What is needed: Show every line from the entries that follow which holds the word "none".

Recorded information:

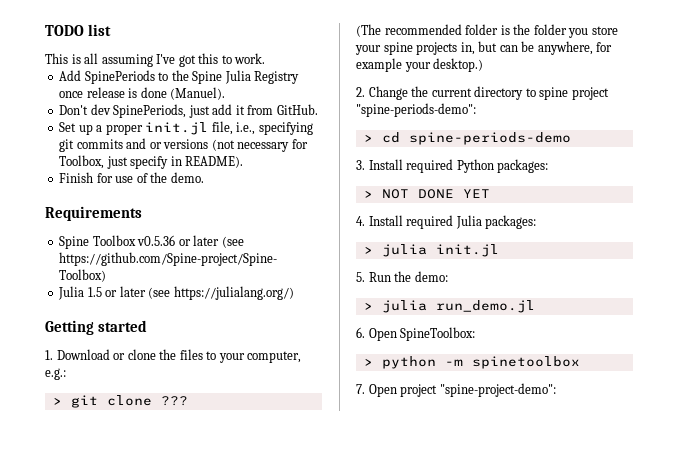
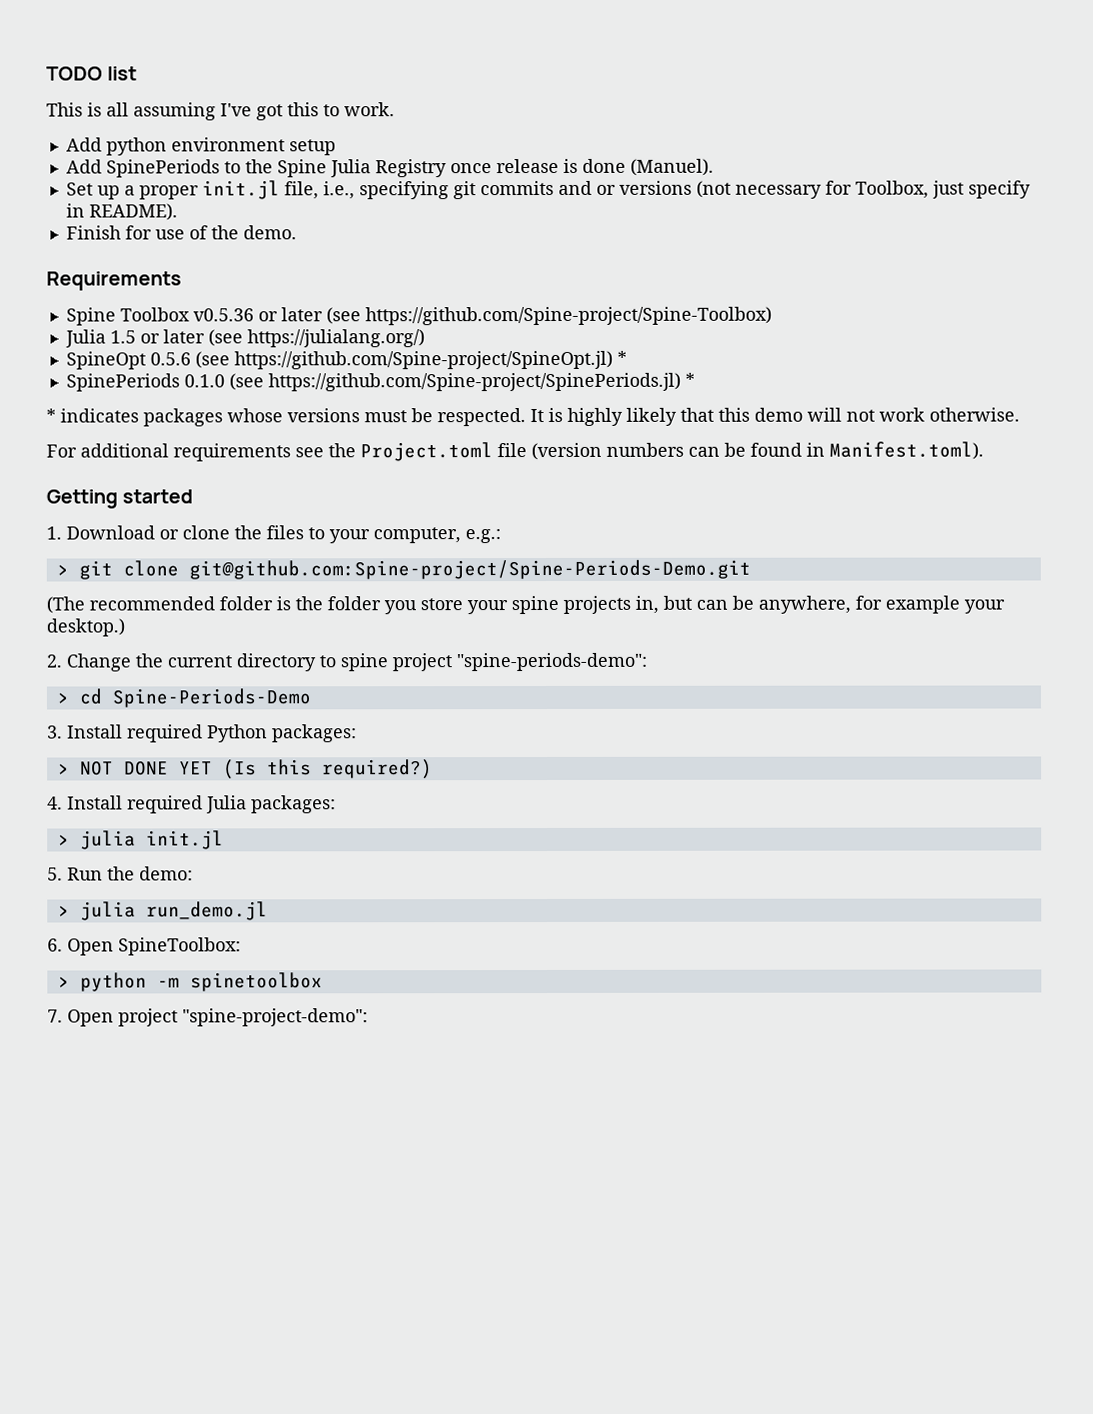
(266, 58) none -> [65,137,336,156] // Add python environment setup
[59,104,318,118] // Don't dev SpinePeriods, just add it from GitHub. -> (714, 167) none
(294, 293) none -> [65,350,627,370] [65,372,695,392] [46,407,1020,427] [46,441,984,462] // SpineOpt 0.5.6 (see https://github.com/Spine-project/SpineOpt.jl) * // SpinePeriods 0.1.0 (see https://github.com/Spine-project/SpinePeriods.jl) * // * indicates packages whose versions must be respected. It is highly likely that this demo will not work otherwise. // For additional requirements see the Project.toml file (version numbers can be found in Manifest.toml).
[160,396,188,406] ??? -> [188,559,751,580] git@github.com:Spine-project/Spine-Periods-Demo.git
[408,132,571,145] spine-periods-demo -> [111,688,312,708] Spine-Periods-Demo
(490, 193) none -> [222,759,433,780] (Is this required?)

Answer box:
(266, 58) none -> [65,137,336,156] // Add python environment setup
[59,104,318,118] // Don't dev SpinePeriods, just add it from GitHub. -> (714, 167) none
(294, 293) none -> [65,350,627,370] [65,372,695,392] [46,407,1020,427] [46,441,984,462] // SpineOpt 0.5.6 (see https://github.com/Spine-project/SpineOpt.jl) * // SpinePeriods 0.1.0 (see https://github.com/Spine-project/SpinePeriods.jl) * // * indicates packages whose versions must be respected. It is highly likely that this demo will not work otherwise. // For additional requirements see the Project.toml file (version numbers can be found in Manifest.toml).
(490, 193) none -> [222,759,433,780] (Is this required?)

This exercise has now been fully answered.